As a former prosecutor and Senate and White House aide, I predicted here last May that Mueller would promptly subpoena Trump and, like independent counsel Kenneth Starr back in 1998, bring a sitting president before his grand jury to round out and conclude his investigation. What Trump knew and when he knew it, and what exactly motivated his statements and actions, are central to Mueller’s inquiry on both Russian interference and obstruction of justice.
As the summer proceeded, we certainly heard a great deal from Rudy Giuliani, the president’s lawyer, about purported negotiations with Mueller’s office regarding the propriety and scope of Trump’s potential testimony. On August 15, Giuliani said Trump would move to quash a subpoena and went so far as to say, “[W]e’re pretty much finished with our memorandum opposing a subpoena.”
And then—nothing. Labor Day came and went without a visible move by Mueller to subpoena the president, and we entered the quiet period before the midterms. Even the voluble Giuliani went quiet, more or less.

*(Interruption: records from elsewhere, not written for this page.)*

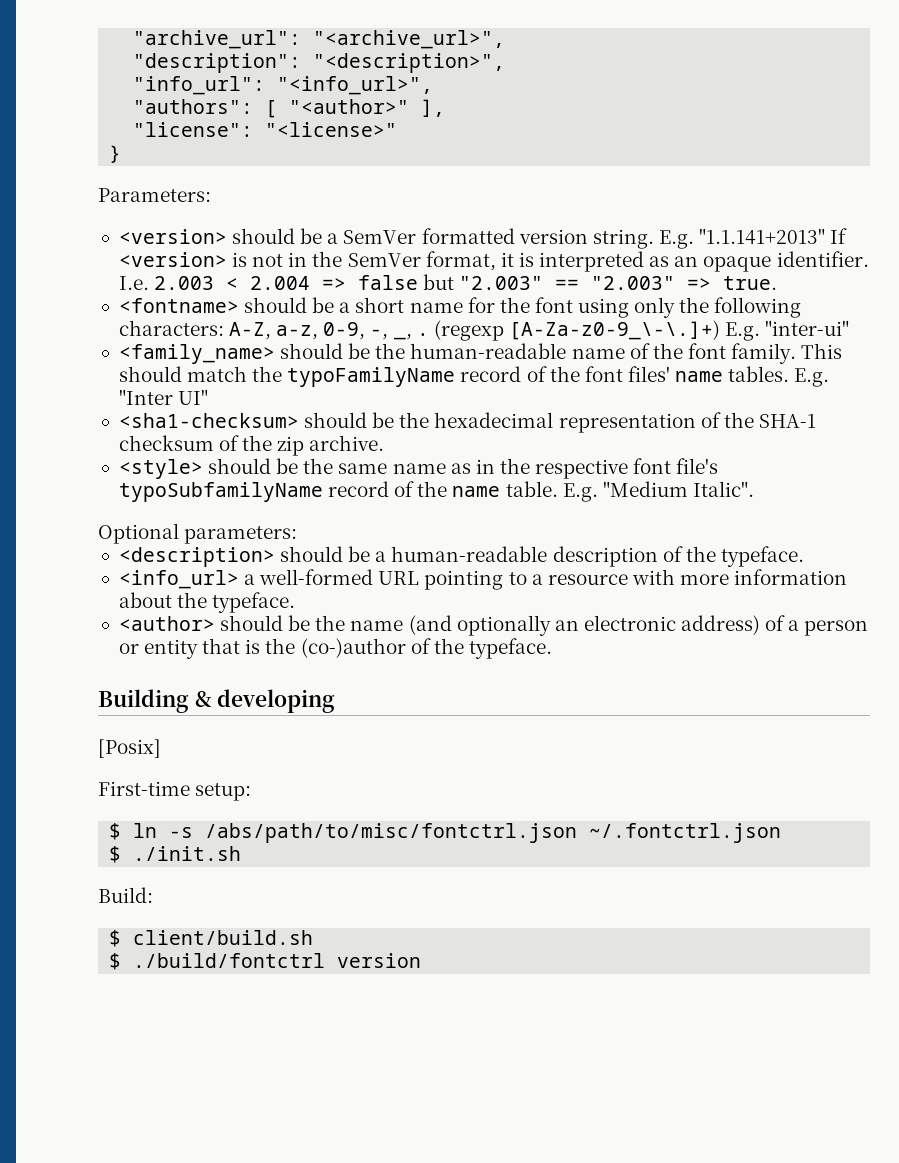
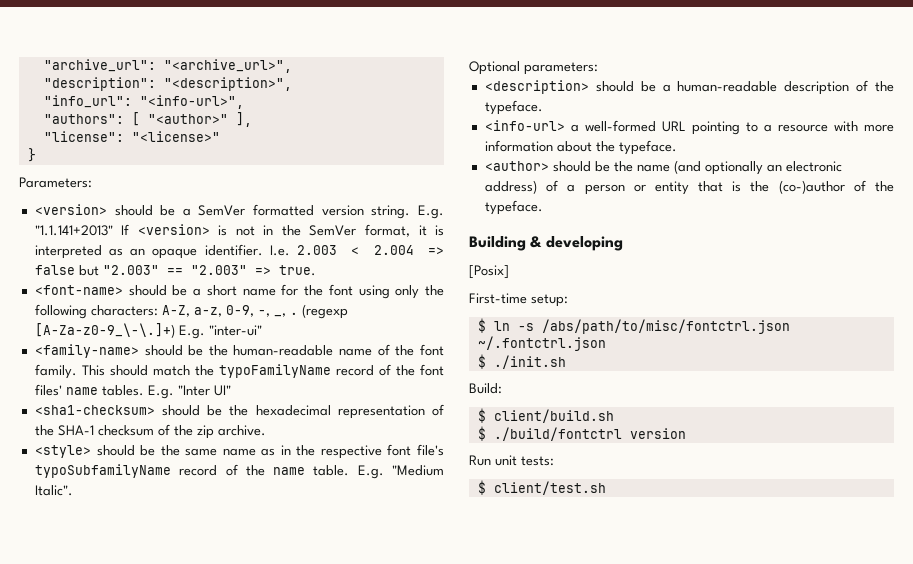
[277,76,434,95] "<info_url>", -> [139,95,244,109] "<info-url>",
[118,298,239,313] <fontname> -> [34,285,123,295] <font-name>
[118,344,275,364] <family_name> -> [34,344,139,358] <family-name>
[118,570,239,589] <info_url> -> [484,120,565,131] <info-url>
(422, 960) none -> [469,455,554,466] [477,480,606,495] // Run unit tests: // $ client/test.sh

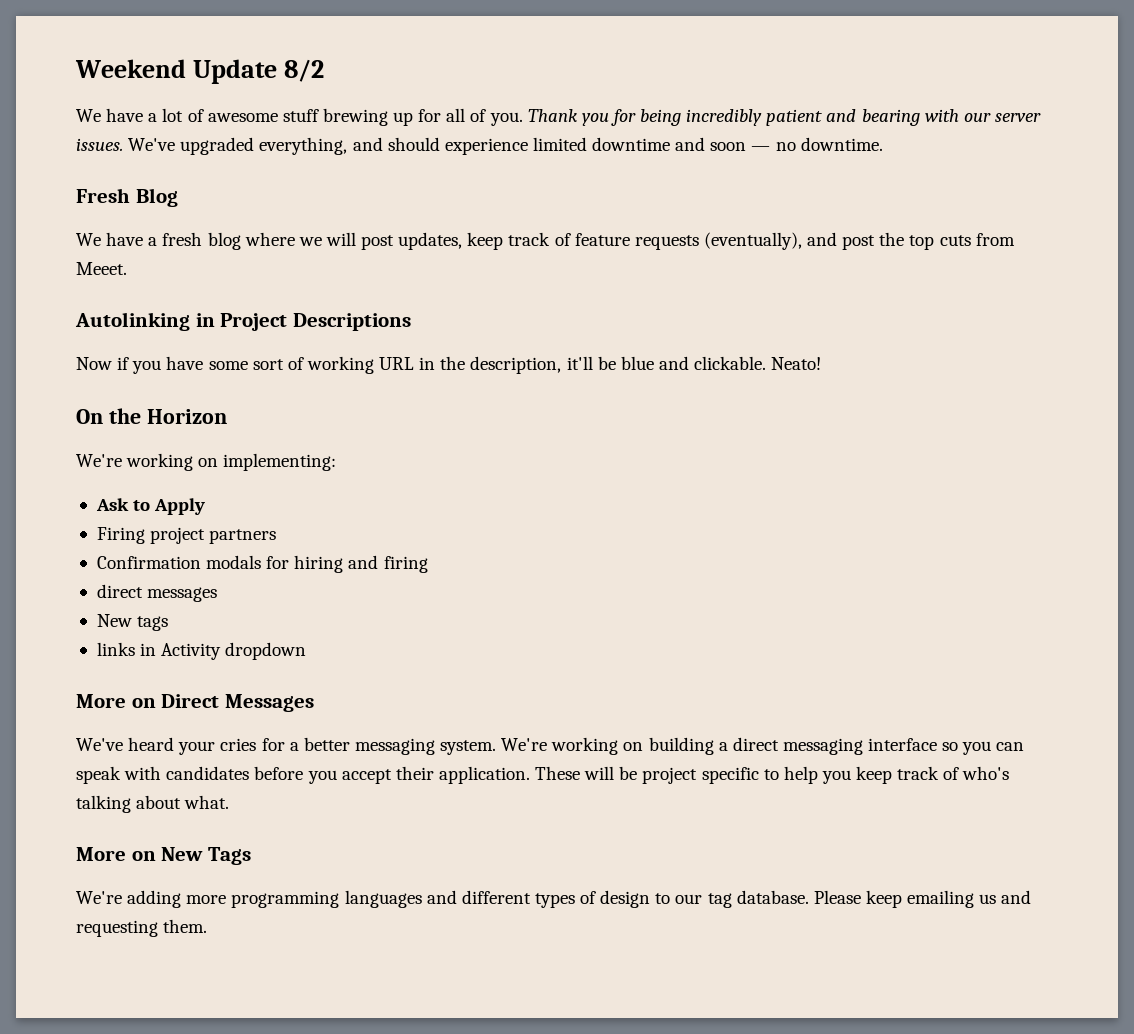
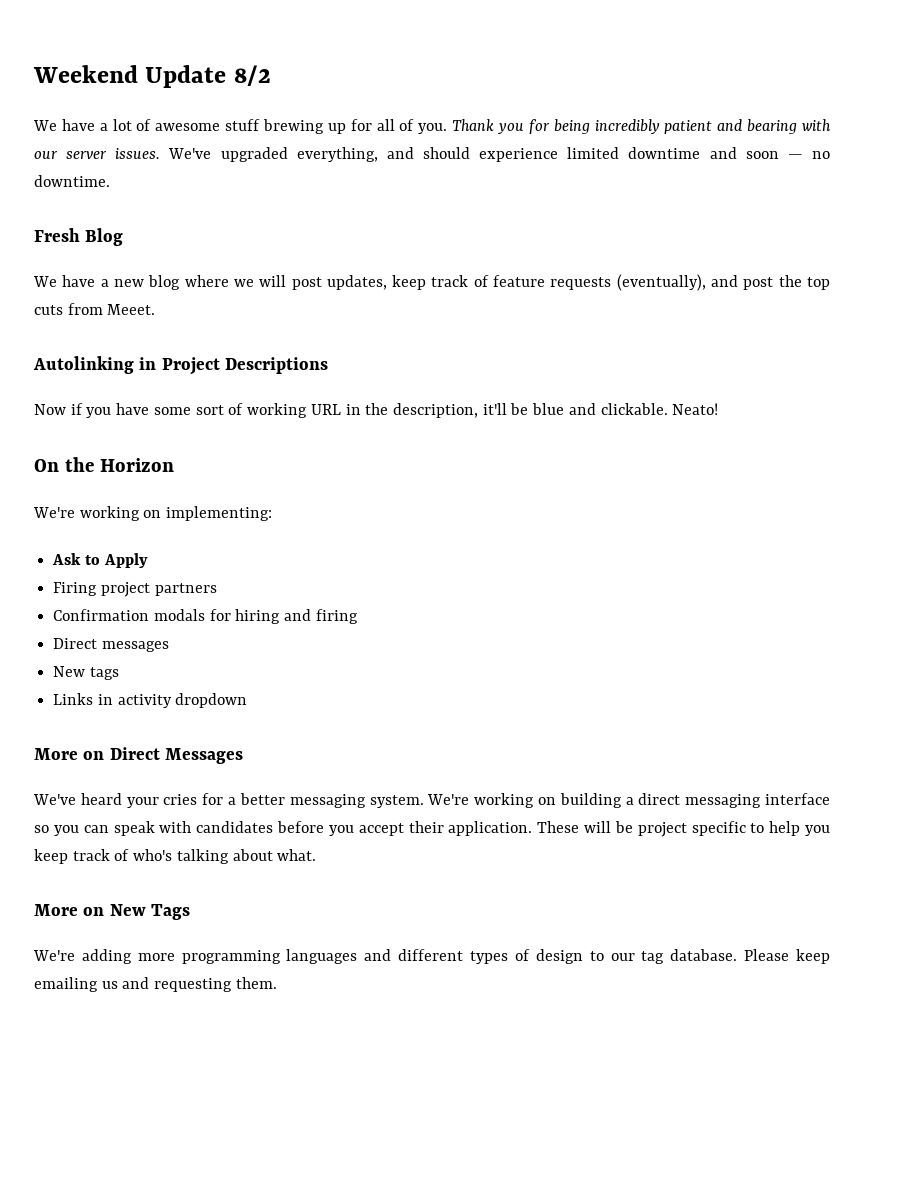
[162,232,203,246] fresh -> [113,279,144,287] new
[96,584,143,598] direct -> [53,638,98,649] Direct
[96,642,222,660] links in Activity -> [53,693,172,708] Links in activity

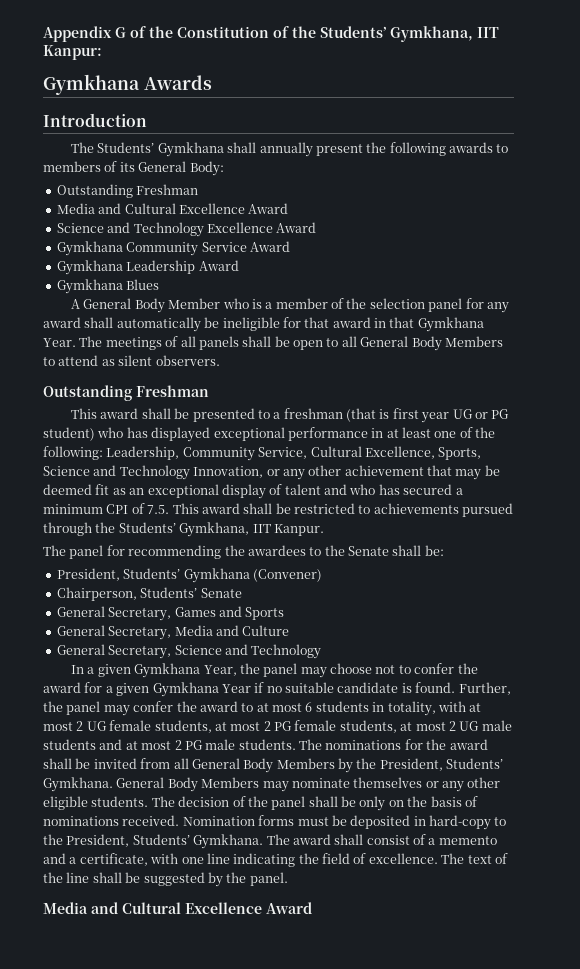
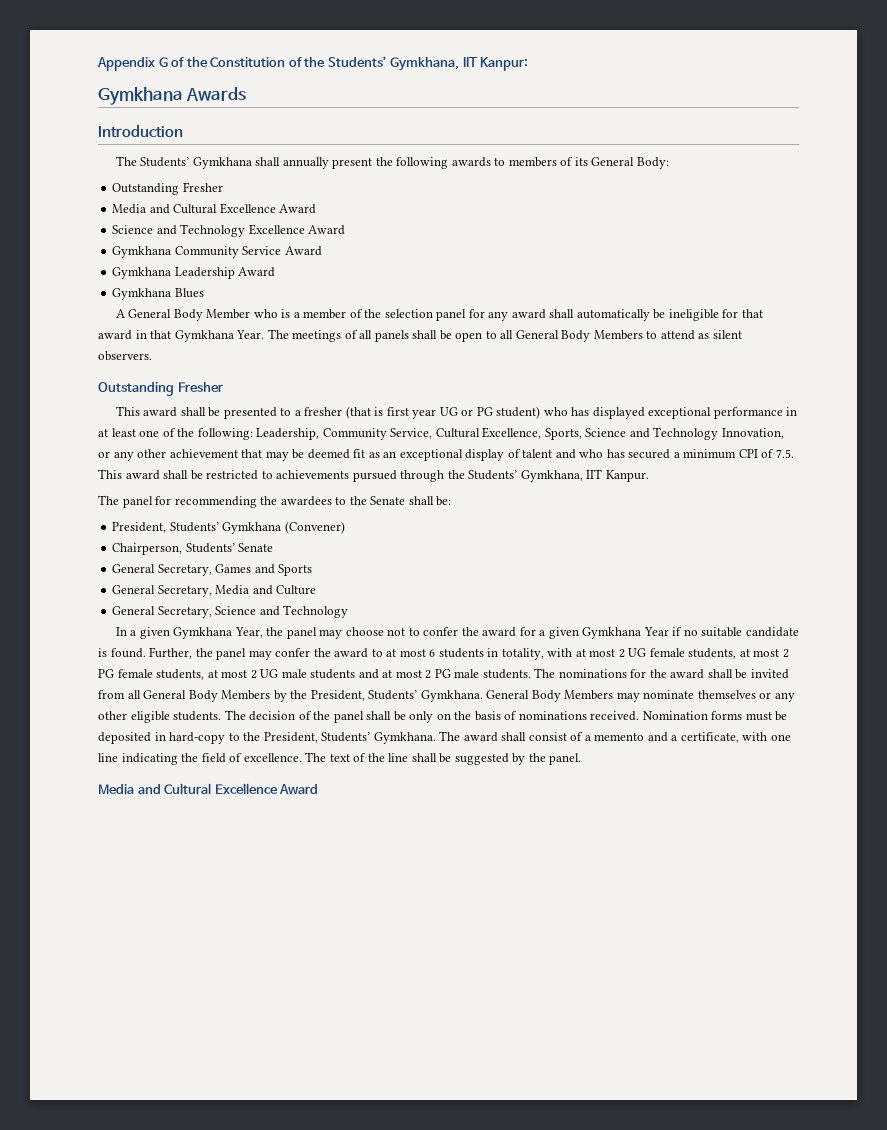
[136,184,199,195] Freshman -> [182,182,223,192] Fresher
[136,385,209,397] Freshman -> [177,382,223,392] Fresher
[283,408,343,419] freshman -> [304,407,343,416] fresher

Mindful of the time it would take to fight out the legal issues surrounding a presidential subpoena, and mindful of the ticking clock on Mueller’s now 18-month-old investigation, many of us began to wonder whether Mueller had decided to forgo the compelling and possibly conclusive nature of presidential testimony in favor of findings built on inference and circumstantial evidence. A move that would leave a huge hole in his final report and findings.
But now, thanks to Politico’s reporting (backed up by the simple gumshoe move of sitting in the clerk’s office waiting to see who walks in and requests what file), we might know what Mueller has been up to: Since mid-August, he may have been locked in proceedings with Trump and his lawyers over a grand jury subpoena—in secret litigation that could tell us by December whether the president will testify before Mueller’s grand jury….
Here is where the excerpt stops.